Clinical service consists of three main rotations: inpatient/consult service, outpatient clinics, and bronchoscopy. The rotation schedule is flexible depending on the individual fellow’s goals, but generally is structured as follows:
The Pediatric Pulmonology inpatient/consult team leads the inpatient service, performs inpatient and outpatient consults, and addresses any urgent medical issues that cannot be met by a patient’s primary provider. All inpatient rotations take place at the NC Children’s Hospital that is part of the main Chapel Hill campus. Pediatric Pulmonology inpatients “Blue” team includes the Pediatric Pulmonology attending and fellow, a Pediatrics intern, a Pediatrics resident, a ward team coordinator, as well as medical students and residents on elective rotations. The team is also supported by multiple ancillary services including and inpatient pharmacist, respiratory therapy, and CF nurses, all of whom often round with the Blue team. Fellows typically cover the service in one-week blocks, though weekends and weekdays may be scheduled separately. Fellows round with the team in the mornings, address consults and urgent inpatient and outpatient needs in the afternoons, then take home call in evenings and nights while on service.

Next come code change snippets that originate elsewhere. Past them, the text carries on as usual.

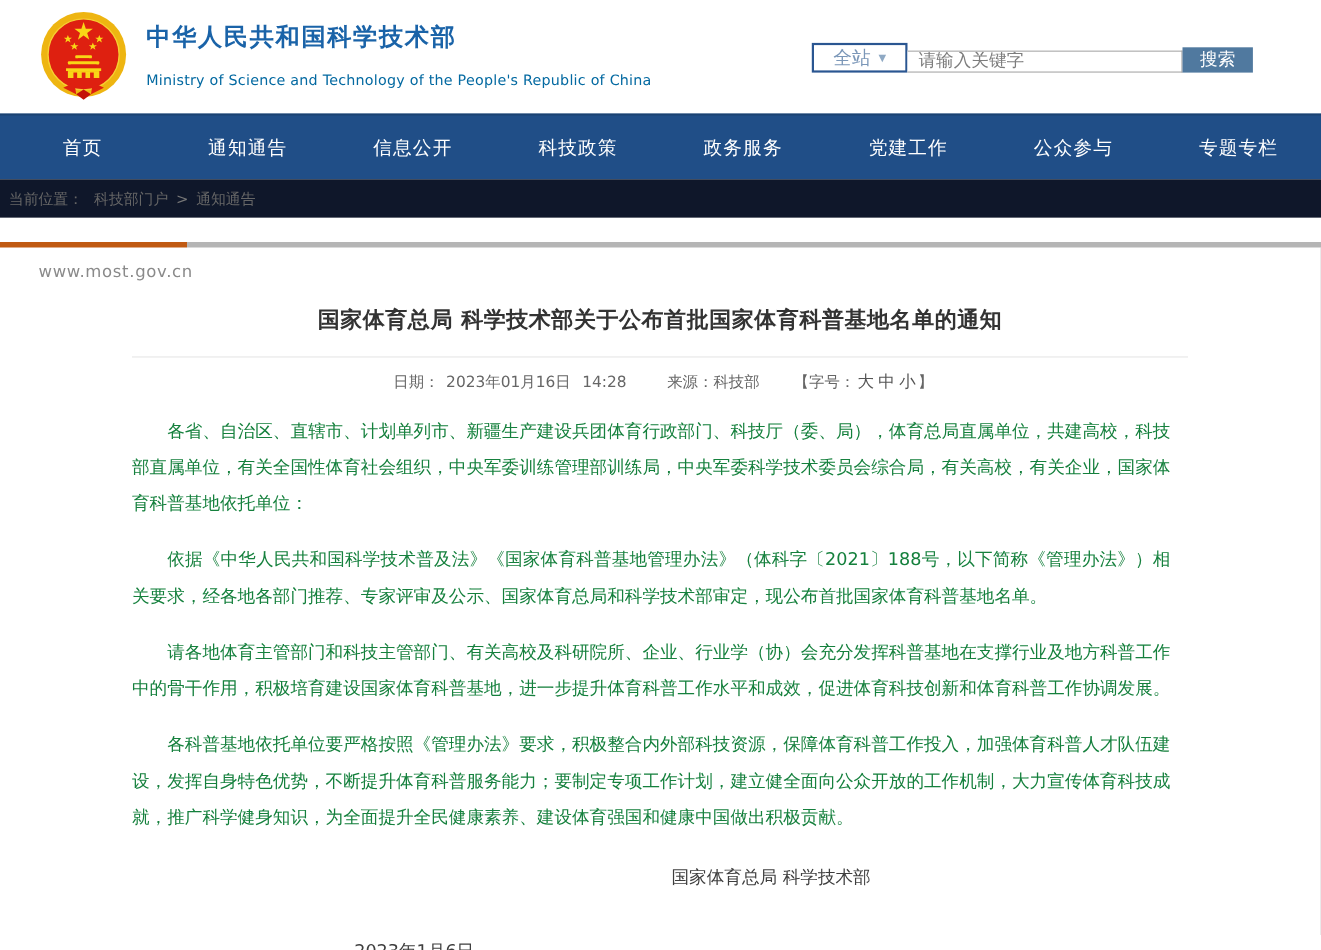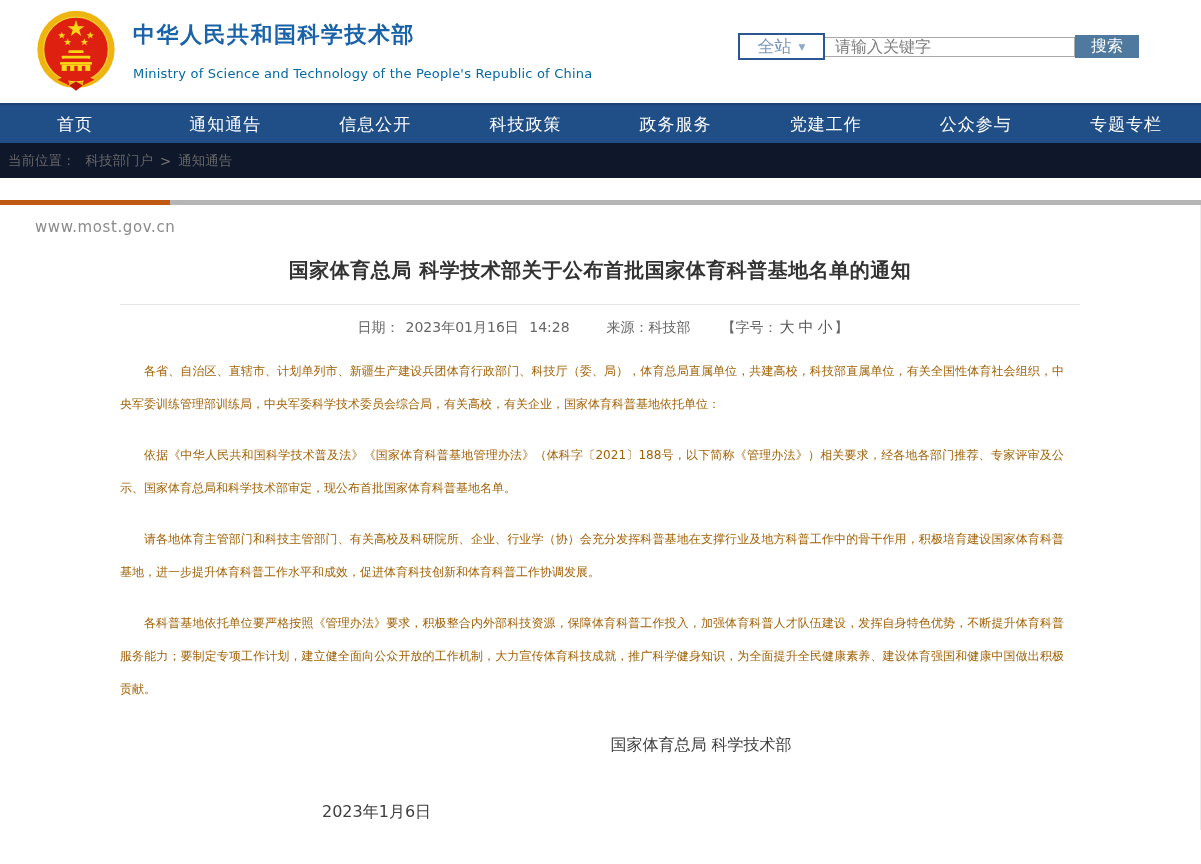--- a/index.html
+++ b/index.html
@@ -8,30 +8,30 @@
     width:1201px; height:864px; overflow:hidden;
     background:#ffffff;
     font-family:"DejaVu Sans","Liberation Sans",sans-serif;
   }
   
   .header { height:103px; position:relative; display:flex; align-items:center; background:#fff; }
   .logo { width:84px; height:86px; margin-left:34px; flex:0 0 auto; }
   .brand { margin-left:15px; }
   .brand-cn { font-size:22px; font-weight:bold; color:#1a63a8; letter-spacing:1.5px; line-height:1.15; }
   .brand-en { font-size:13px; color:#0369a1; margin-top:19px; letter-spacing:0.2px; }
-  .search { position:absolute; right:62px; top:27px; display:flex; align-items:center; height:39px; }
+  .search { position:absolute; right:62px; top:27px; display:flex; align-items:flex-end; height:39px; }
   .scope { width:87px; border:2px solid #2a5691; background:#fff; color:#7b97b8;
            display:flex; align-items:center; justify-content:center; gap:7px; font-size:17px; cursor:pointer; }
   .scope .caret { font-size:9px; color:#8fa9c4; }
   .search-input { width:250px; border:1px solid #a8a8a8; border-left:none; padding:0 10px; font-size:16px; color:#333; outline:none; }
   .search-input::placeholder { color:#7d7d7d; }
   .search-btn { width:64px; border:none; background:#50799f; color:#fff; font-size:16px; cursor:pointer;
                 font-family:"DejaVu Sans","Liberation Sans",sans-serif; }
   
-  .nav { height:40px; background:#204e87; border-top:2px solid #1a4272; display:flex; }
+  .nav { height:60px; background:#204e87; border-top:2px solid #1a4272; display:flex; }
   .nav-item { flex:1; display:flex; align-items:center; justify-content:center;
               color:#ffffff; font-size:17px; letter-spacing:1px; cursor:pointer; }
   
   .breadcrumb { height:35px; background:#0f172a; display:flex; align-items:center;
                 font-size:13.5px; color:#666; padding-left:8px; }
   .breadcrumb .crumb { color:#666; cursor:pointer; }
   .breadcrumb .sep { margin:0 7px; color:#777; }
   .breadcrumb .label { margin-right:10px; }
   
   .gap-white { height:22px; background:#fff; }
@@ -43,21 +43,21 @@
   .site-url { font-size:15px; color:#8a8a8a; padding:13px 0 0 35px; letter-spacing:0.6px; }
   .article { width:960px; margin:0 auto; }
   .art-title { margin-top:21px; text-align:center; font-size:20px; font-weight:bold; color:#333;
                font-family:"DejaVu Serif","Liberation Serif",serif; letter-spacing:0.5px; }
   .divider { border:none; border-top:1px solid #e6e6e6; margin:20px 0 0 0; }
   .meta { margin-top:13px; text-align:center; font-size:14px; color:#666; }
   .meta .m-item { margin:0 6px; }
   .meta .m-gap { display:inline-block; width:22px; }
   .size-link { cursor:pointer; margin:0 2px; font-size:15px; color:#555; }
   .body-text { margin-top:8px; }
-  .body-text p { margin:18px 16px 0 0; font-size:12px; color:#a16207; line-height:33px;
+  .body-text p { margin:18px 16px 0 0; font-size:16px; color:#15803d; line-height:33px;
                  text-align:justify; text-indent:2em; }
   .signature { margin-top:22px; text-align:center; padding-left:202px;
                font-size:16px; color:#3e3e3e; line-height:33px; }
   .sign-date { margin-top:34px; text-align:left; padding-left:202px;
                font-size:16px; color:#3e3e3e; line-height:33px; }
 </style>
 </head>
 <body>
 
 <div class="header">

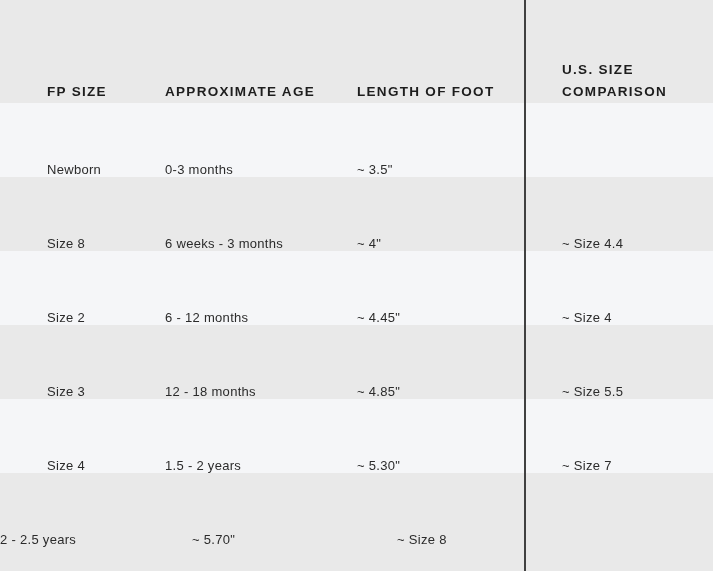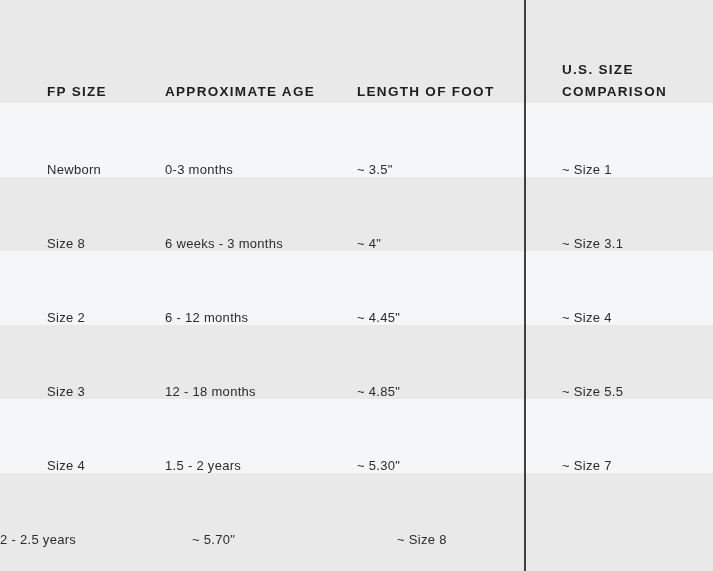--- a/index.html
+++ b/index.html
@@ -60,28 +60,27 @@
     <div class="cell c1">FP SIZE</div>
     <div class="cell c2">APPROXIMATE AGE</div>
     <div class="cell c3">LENGTH OF FOOT</div>
     <div class="cell c4">U.S. SIZE COMPARISON</div>
   </div>
 
   <div class="row data-row bg-light">
     <div class="cell c1">Newborn</div>
     <div class="cell c2">0-3 months</div>
     <div class="cell c3">~ 3.5"</div>
-    <div class="cell c4">~ Size 1</div>
   </div>
 
   <div class="row data-row bg-gray">
     <div class="cell c1">Size 8</div>
     <div class="cell c2">6 weeks - 3 months</div>
     <div class="cell c3">~ 4"</div>
-    <div class="cell c4">~ Size 3.1</div>
+    <div class="cell c4">~ Size 4.4</div>
   </div>
 
   <div class="row data-row bg-light">
     <div class="cell c1">Size 2</div>
     <div class="cell c2">6 - 12 months</div>
     <div class="cell c3">~ 4.45"</div>
     <div class="cell c4">~ Size 4</div>
   </div>
 
   <div class="row data-row bg-gray">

UNC Pediatric Pulmonology fellows serve as the primary pulmonary provider for their own cohort of patients, with one full-day clinic per week (except when on service). Most patients are seen in the NC Children’s Outpatient Center within the NC Children’s Hospital on the main campus in Chapel Hill. In addition, approximately once per month fellows see patients at our satellite clinic in Raleigh, the NC Children’s Specialty Clinic. Each fellow is assigned to a division nurse to help address patient needs outside of clinic, including phone calls and follow up.
Our division is one of the largest bronchoscopy services in the Southeast, regularly performing between 500-700 procedures each year. Fellows are assigned to cover elective bronchoscopies twice weekly, and they also perform many procedures while on inpatient/consult service. In addition to routine bronchoscopy, fellows often perform more complex bronchoscopic procedures including flexible fiberoptic intubation, brush biopsies, and mucous plug removal. Fellows also regularly participate in combined airway evaluations with ENT on patients with tracheostomy or other airway problems. All of our fellows attend the Bronchoscopy Course in Cincinnati during first year (which is taught by many of our faculty), and most fellows have performed >150 procedures by the end of fellowship.
All fellows are required to do an elective month with Sleep Medicine, seeing patients in the outpatient Sleep clinic, attending sleep conferences, and reading sleep studies. The UNC Sleep Center includes a dedicated 4-bed pediatric sleep laboratory for polysomnography and Multiple Sleep Latency Tests (MSLT).
Other elective rotations on other services such as Allergy/Immunology, Pediatric Critical Care Medicine, and Palliative Care are available, though are not required. Fellows can also participate in the PCD Clinical and Research Center, and several of our fellows have started their own PCD clinics following fellowship.